Problem to solve: Upon reaching the line that contains "font-size: 14px ->" in the records below, begin repeating every line exactly through the last one, skipping pictures.

Material to process:
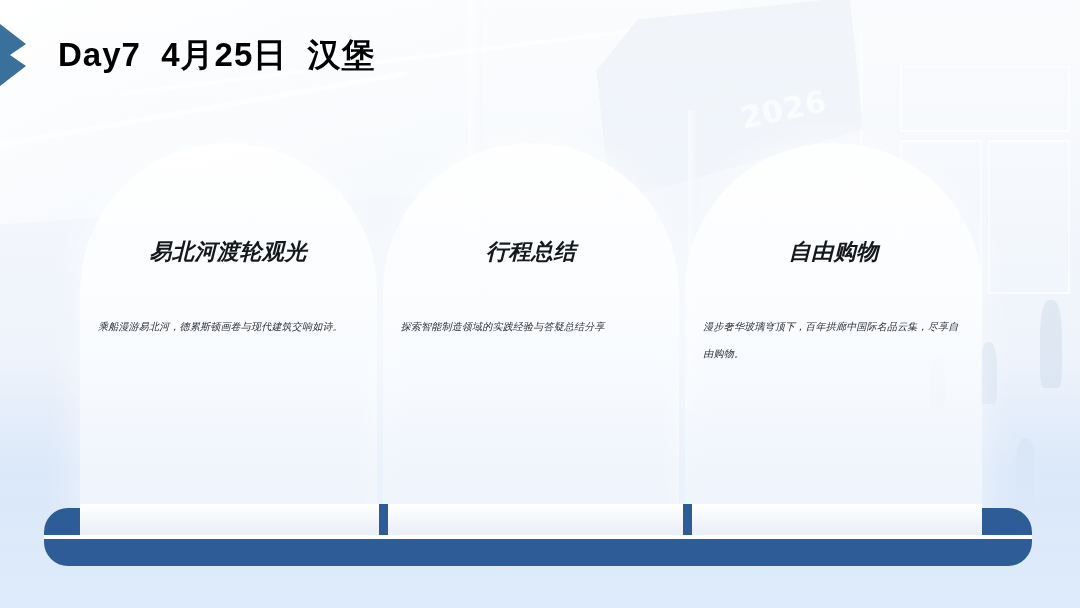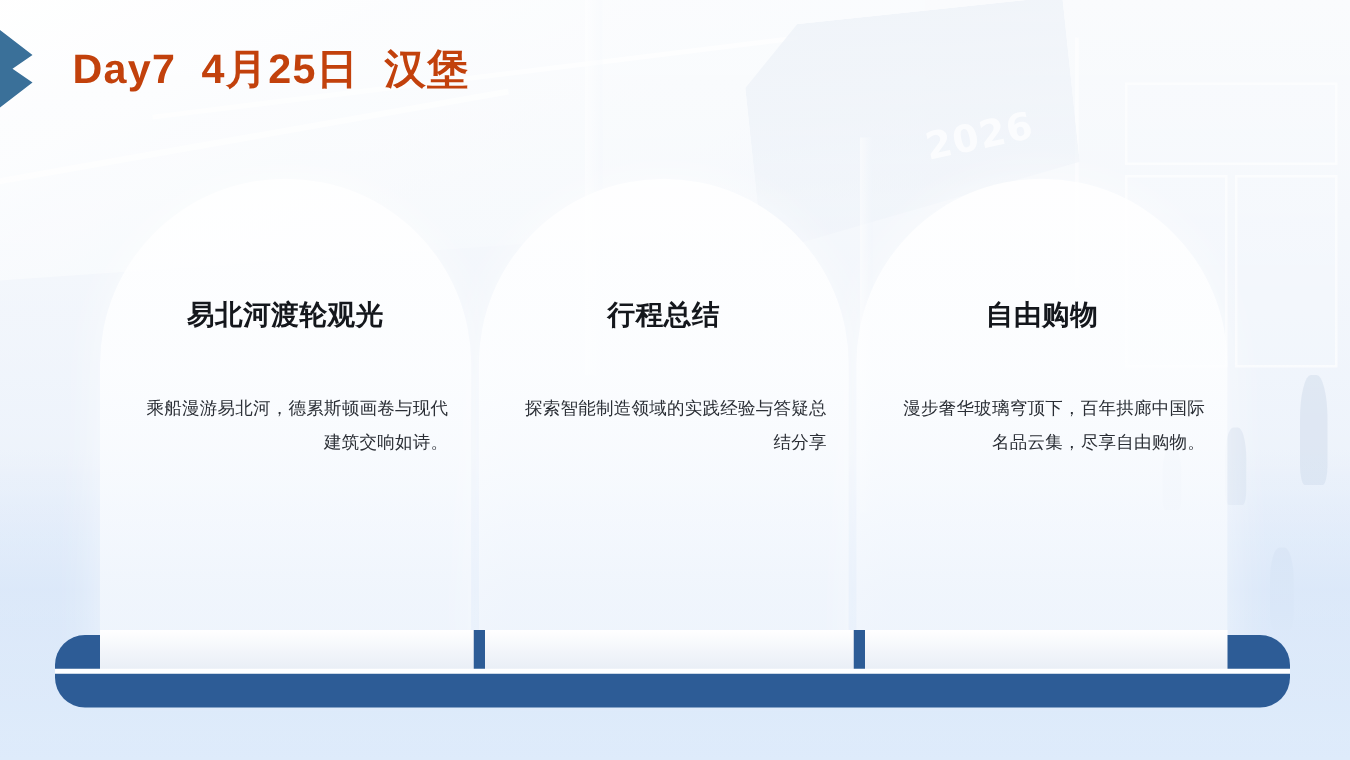"Day7 4月25日 汉堡" .header-title { color: #c2410c -> #000000 }
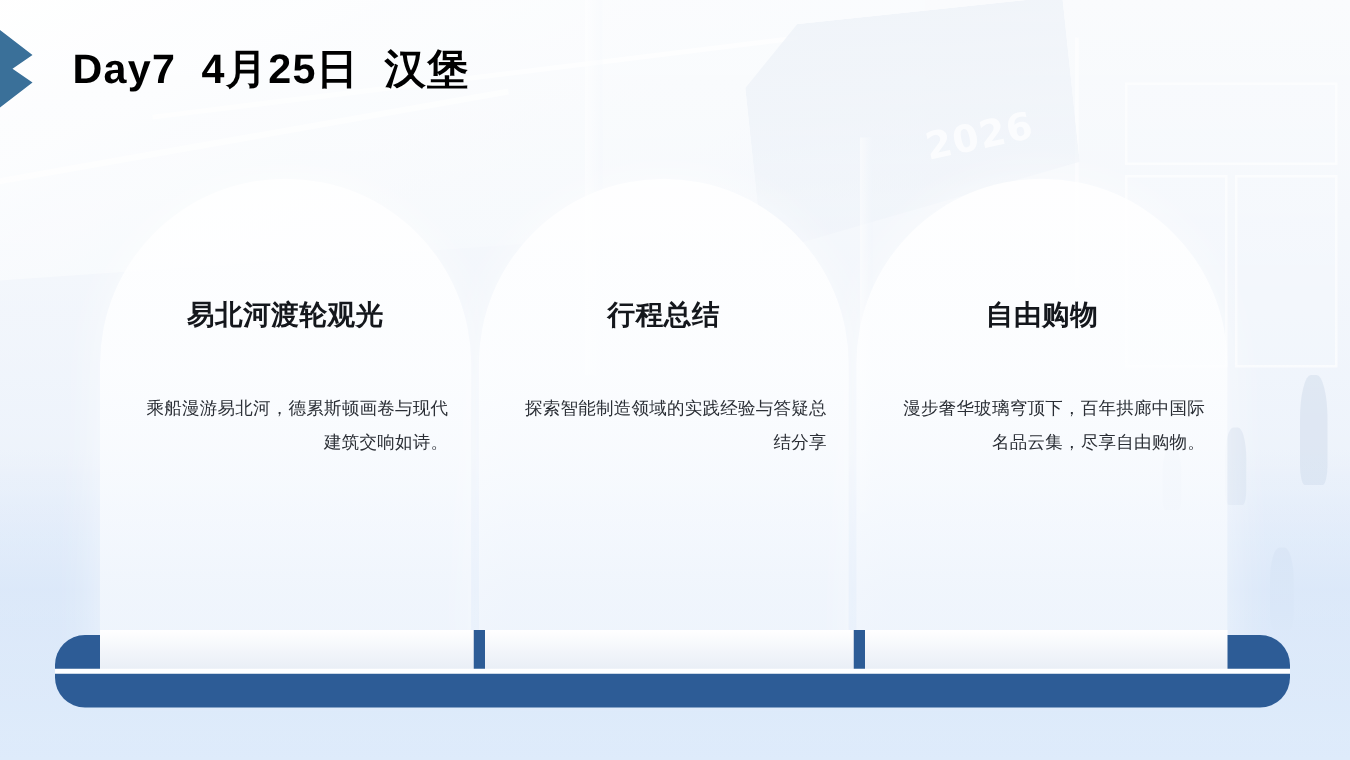"易北河渡轮观光" .card { font-style: none -> italic }
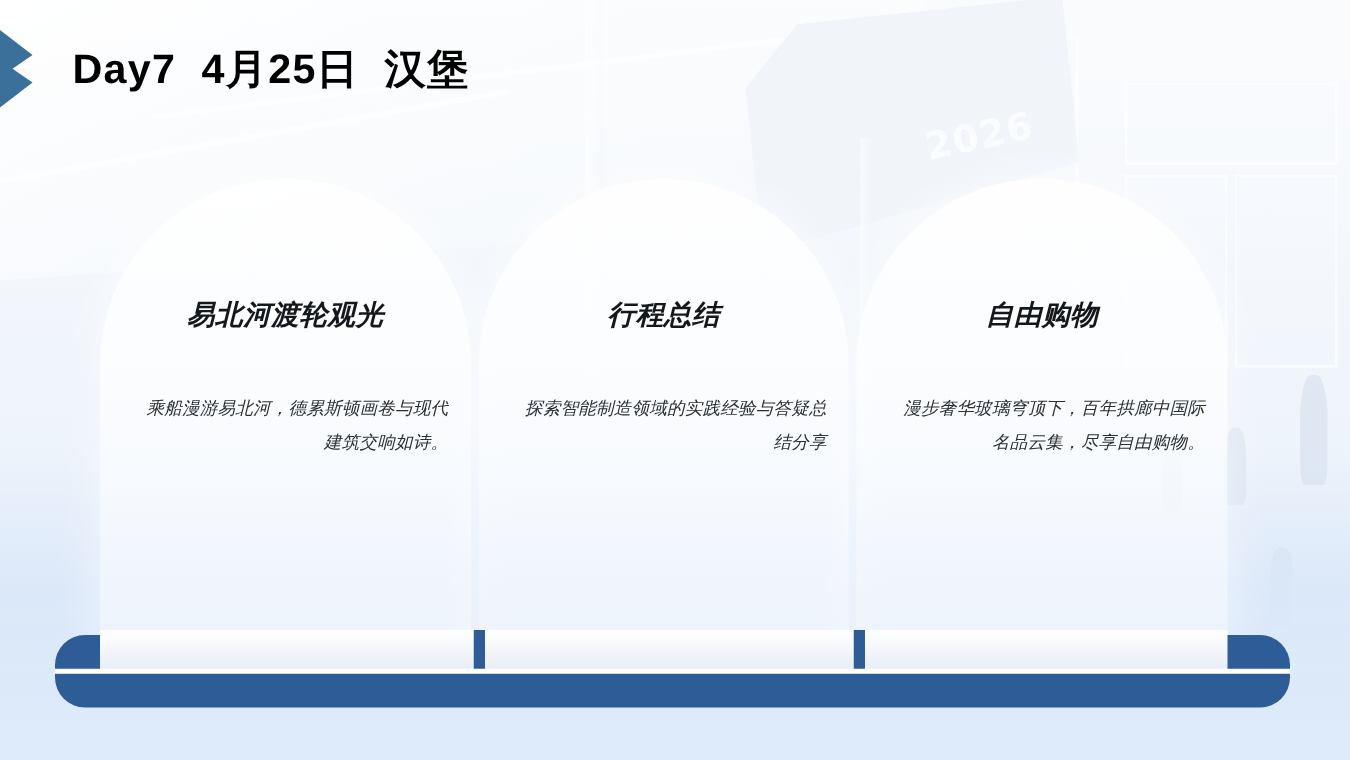"乘船漫游易北河，德累斯顿画卷与现代建筑交响如诗。" .card-body { font-size: 14px -> 10px; margin-left: 12px -> none; text-align: right -> left }
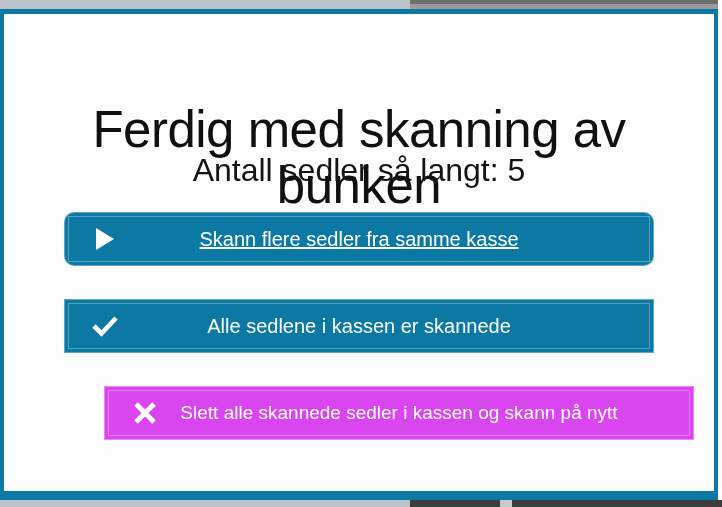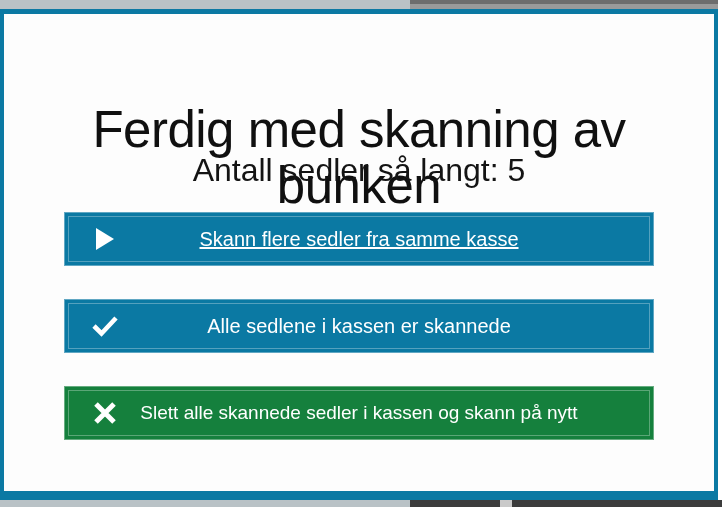"Skann flere sedler fra samme" #btn-scan-more { border-radius: none -> 10px }
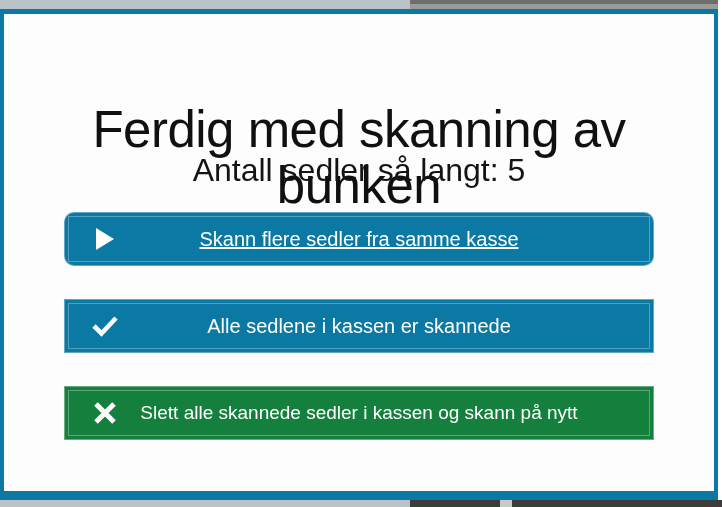"Slett alle skannede sedler i" .btn-red { background: #15803d -> #d946ef; margin-left: none -> 40px }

Reply:
"乘船漫游易北河，德累斯顿画卷与现代建筑交响如诗。" .card-body { font-size: 14px -> 10px; margin-left: 12px -> none; text-align: right -> left }
"Skann flere sedler fra samme" #btn-scan-more { border-radius: none -> 10px }
"Slett alle skannede sedler i" .btn-red { background: #15803d -> #d946ef; margin-left: none -> 40px }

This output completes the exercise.